# Material provided:
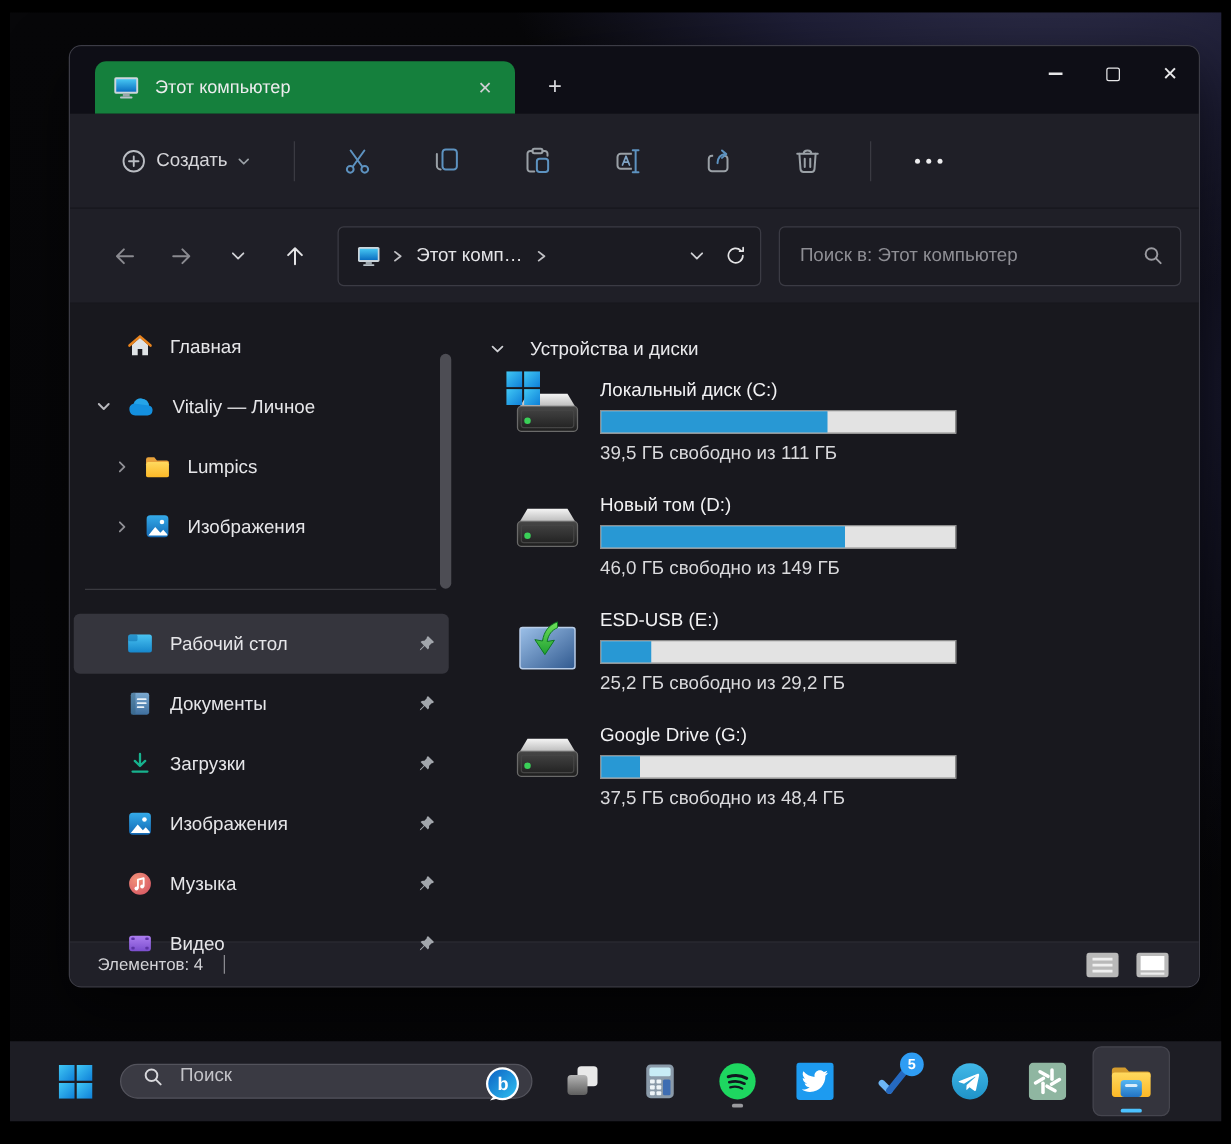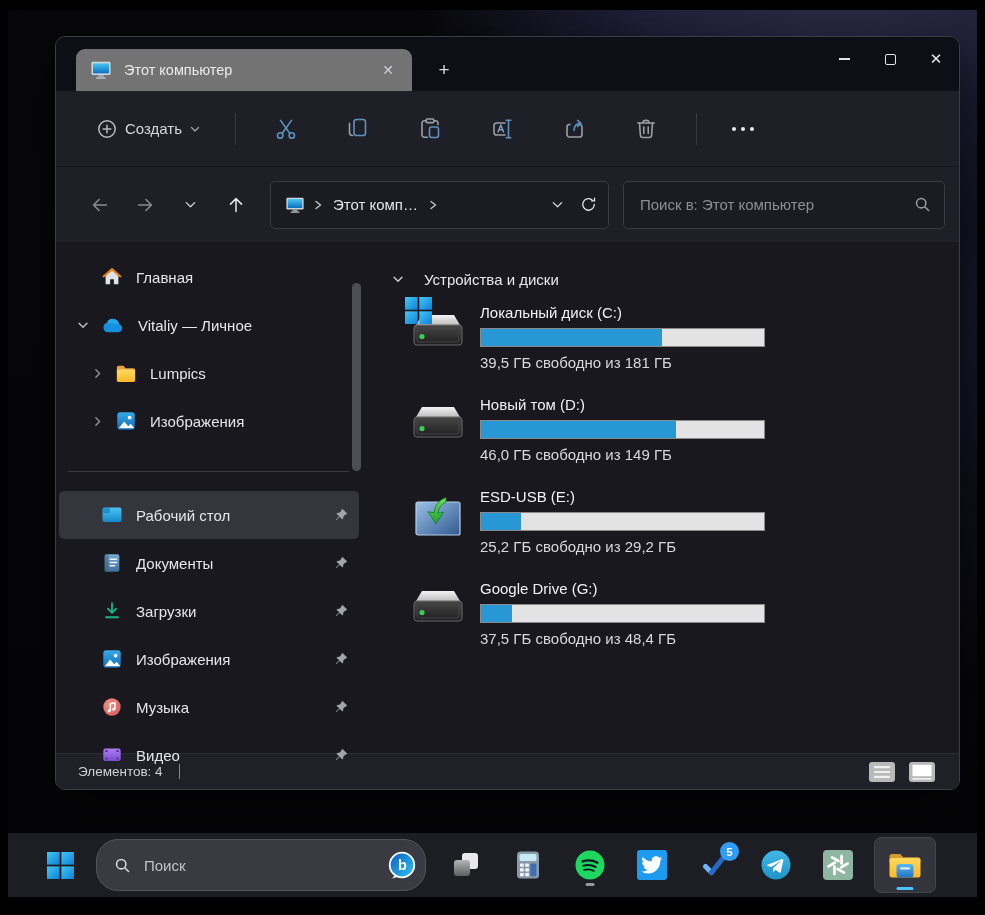--- a/index.html
+++ b/index.html
@@ -19,21 +19,21 @@
       radial-gradient(640px 460px at 86% -10%, #33334f 0%, #1e1e36 38%, rgba(6,6,10,0) 70%),
       radial-gradient(320px 560px at 102% 34%, #17172c 0%, rgba(6,6,10,0) 70%),
       linear-gradient(#070709, #050507); }
 
   
   .window { position:absolute; left:55px; top:36px; width:905px; height:754px;
     background:#18181e; border:1px solid #3c3c46; border-radius:10px; overflow:hidden;
     display:flex; flex-direction:column; box-shadow:0 18px 48px rgba(0,0,0,.6); }
 
   .titlebar { height:54px; background:#0e0e16; display:flex; align-items:flex-end; flex:none; }
-  .tab { margin-left:20px; width:336px; height:42px; background:#737373;
+  .tab { margin-left:20px; width:336px; height:42px; background:#15803d;
     border-radius:9px 9px 0 0; display:flex; align-items:center; padding:0 12px 0 14px; }
   .tab-title { color:#ececee; font-size:14.5px; margin-left:12px; flex:1;
     white-space:nowrap; overflow:hidden; }
   .tab-close { color:#cfcfd4; font-size:14px; width:24px; height:24px; border-radius:4px;
     display:flex; align-items:center; justify-content:center; }
   .newtab { width:36px; height:34px; margin:0 0 4px 14px; color:#d8d8dc; font-size:19px;
     display:flex; align-items:center; justify-content:center; border-radius:5px; }
   .win-controls { margin-left:auto; display:flex; height:100%; align-self:flex-start; }
   .win-btn { width:46px; height:44px; display:flex; align-items:center; justify-content:center; }
   .glyph-min { width:11px; height:1.5px; background:#e6e6e8; }
@@ -102,22 +102,22 @@
   .status-sep { width:1.5px; height:15px; background:#8a8a90; margin-left:16px; }
   .view-btns { margin-left:auto; display:flex; gap:10px; }
   .view-btn { width:30px; height:24px; border-radius:4px; display:flex; align-items:center; justify-content:center; }
 
   
   .taskbar { position:absolute; left:8px; right:8px; top:833px; height:64px;
     background:rgba(30,30,37,.97); display:flex; align-items:center; padding-left:30px; }
   .tk-btn { width:44px; height:44px; border-radius:6px; display:flex; align-items:center;
     justify-content:center; flex:none; position:relative; }
   .tk-gap { margin-left:18px; }
-  .tk-search { width:330px; height:52px; margin-left:14px; background:#3a3a43;
-    border:1px solid #53535c; border-radius:22px; display:flex; align-items:center;
+  .tk-search { width:330px; height:28px; margin-left:14px; background:#3a3a43;
+    border:1px solid #53535c; border-radius:22px; display:flex; align-items:flex-start;
     padding:0 8px 0 16px; flex:none; }
   .tk-search input { flex:1; background:transparent; border:none; outline:none; color:#cccccf;
     font-size:15px; margin-left:12px; font-family:"Liberation Sans",sans-serif; }
   .tk-search input::placeholder { color:#c3c3c8; }
   .run-dot { position:absolute; bottom:1px; left:50%; transform:translateX(-50%);
     width:9px; height:3.5px; border-radius:2px; background:#9a9a9e; }
   .badge { position:absolute; top:-1px; right:-3px; width:19px; height:19px; border-radius:50%;
     background:#2f9df4; color:#fff; font-size:11.5px; font-weight:bold;
     display:flex; align-items:center; justify-content:center; }
   .tk-explorer { width:62px; height:56px; margin-left:14px; background:#34343d;
@@ -546,21 +546,21 @@
                   <rect y="14.3" width="12.7" height="12.7" fill="url(#g-start)"></rect>
                   <rect x="14.3" y="14.3" width="12.7" height="12.7" fill="url(#g-start)"></rect>
                 </svg>
             </span>
           </div>
           <div class="drive-info">
             <div class="drive-name">Локальный диск (C:)</div>
             <div class="drive-bar">
                 <div class="drive-bar-fill" style="width: 64%;"></div>
               </div>
-            <div class="drive-free">39,5 ГБ свободно из 181 ГБ</div>
+            <div class="drive-free">39,5 ГБ свободно из 111 ГБ</div>
           </div>
         </div>
 
         <div class="drive-row">
           <div class="drive-icon">
             <svg width="58" height="44" viewBox="0 0 58 44">
                 <polygon points="13,6 45,6 51,16 7,16" fill="url(#g-dtop)"></polygon>
                 <rect x="5" y="16" width="48" height="20" rx="3" fill="url(#g-dbody)" stroke="#6a6a6a"></rect>
                 <rect x="8" y="19" width="42" height="14" rx="2" fill="none" stroke="#454545"></rect>
                 <circle cx="13" cy="27.5" r="2.6" fill="#3ad058"></circle>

# The task:
Transcribe the listing in full and omit the pictures.

# Completed exercise:
--- a/index.html
+++ b/index.html
@@ -19,21 +19,21 @@
       radial-gradient(640px 460px at 86% -10%, #33334f 0%, #1e1e36 38%, rgba(6,6,10,0) 70%),
       radial-gradient(320px 560px at 102% 34%, #17172c 0%, rgba(6,6,10,0) 70%),
       linear-gradient(#070709, #050507); }
 
   
   .window { position:absolute; left:55px; top:36px; width:905px; height:754px;
     background:#18181e; border:1px solid #3c3c46; border-radius:10px; overflow:hidden;
     display:flex; flex-direction:column; box-shadow:0 18px 48px rgba(0,0,0,.6); }
 
   .titlebar { height:54px; background:#0e0e16; display:flex; align-items:flex-end; flex:none; }
-  .tab { margin-left:20px; width:336px; height:42px; background:#737373;
+  .tab { margin-left:20px; width:336px; height:42px; background:#15803d;
     border-radius:9px 9px 0 0; display:flex; align-items:center; padding:0 12px 0 14px; }
   .tab-title { color:#ececee; font-size:14.5px; margin-left:12px; flex:1;
     white-space:nowrap; overflow:hidden; }
   .tab-close { color:#cfcfd4; font-size:14px; width:24px; height:24px; border-radius:4px;
     display:flex; align-items:center; justify-content:center; }
   .newtab { width:36px; height:34px; margin:0 0 4px 14px; color:#d8d8dc; font-size:19px;
     display:flex; align-items:center; justify-content:center; border-radius:5px; }
   .win-controls { margin-left:auto; display:flex; height:100%; align-self:flex-start; }
   .win-btn { width:46px; height:44px; display:flex; align-items:center; justify-content:center; }
   .glyph-min { width:11px; height:1.5px; background:#e6e6e8; }
@@ -102,22 +102,22 @@
   .status-sep { width:1.5px; height:15px; background:#8a8a90; margin-left:16px; }
   .view-btns { margin-left:auto; display:flex; gap:10px; }
   .view-btn { width:30px; height:24px; border-radius:4px; display:flex; align-items:center; justify-content:center; }
 
   
   .taskbar { position:absolute; left:8px; right:8px; top:833px; height:64px;
     background:rgba(30,30,37,.97); display:flex; align-items:center; padding-left:30px; }
   .tk-btn { width:44px; height:44px; border-radius:6px; display:flex; align-items:center;
     justify-content:center; flex:none; position:relative; }
   .tk-gap { margin-left:18px; }
-  .tk-search { width:330px; height:52px; margin-left:14px; background:#3a3a43;
-    border:1px solid #53535c; border-radius:22px; display:flex; align-items:center;
+  .tk-search { width:330px; height:28px; margin-left:14px; background:#3a3a43;
+    border:1px solid #53535c; border-radius:22px; display:flex; align-items:flex-start;
     padding:0 8px 0 16px; flex:none; }
   .tk-search input { flex:1; background:transparent; border:none; outline:none; color:#cccccf;
     font-size:15px; margin-left:12px; font-family:"Liberation Sans",sans-serif; }
   .tk-search input::placeholder { color:#c3c3c8; }
   .run-dot { position:absolute; bottom:1px; left:50%; transform:translateX(-50%);
     width:9px; height:3.5px; border-radius:2px; background:#9a9a9e; }
   .badge { position:absolute; top:-1px; right:-3px; width:19px; height:19px; border-radius:50%;
     background:#2f9df4; color:#fff; font-size:11.5px; font-weight:bold;
     display:flex; align-items:center; justify-content:center; }
   .tk-explorer { width:62px; height:56px; margin-left:14px; background:#34343d;
@@ -546,21 +546,21 @@
                   <rect y="14.3" width="12.7" height="12.7" fill="url(#g-start)"></rect>
                   <rect x="14.3" y="14.3" width="12.7" height="12.7" fill="url(#g-start)"></rect>
                 </svg>
             </span>
           </div>
           <div class="drive-info">
             <div class="drive-name">Локальный диск (C:)</div>
             <div class="drive-bar">
                 <div class="drive-bar-fill" style="width: 64%;"></div>
               </div>
-            <div class="drive-free">39,5 ГБ свободно из 181 ГБ</div>
+            <div class="drive-free">39,5 ГБ свободно из 111 ГБ</div>
           </div>
         </div>
 
         <div class="drive-row">
           <div class="drive-icon">
             <svg width="58" height="44" viewBox="0 0 58 44">
                 <polygon points="13,6 45,6 51,16 7,16" fill="url(#g-dtop)"></polygon>
                 <rect x="5" y="16" width="48" height="20" rx="3" fill="url(#g-dbody)" stroke="#6a6a6a"></rect>
                 <rect x="8" y="19" width="42" height="14" rx="2" fill="none" stroke="#454545"></rect>
                 <circle cx="13" cy="27.5" r="2.6" fill="#3ad058"></circle>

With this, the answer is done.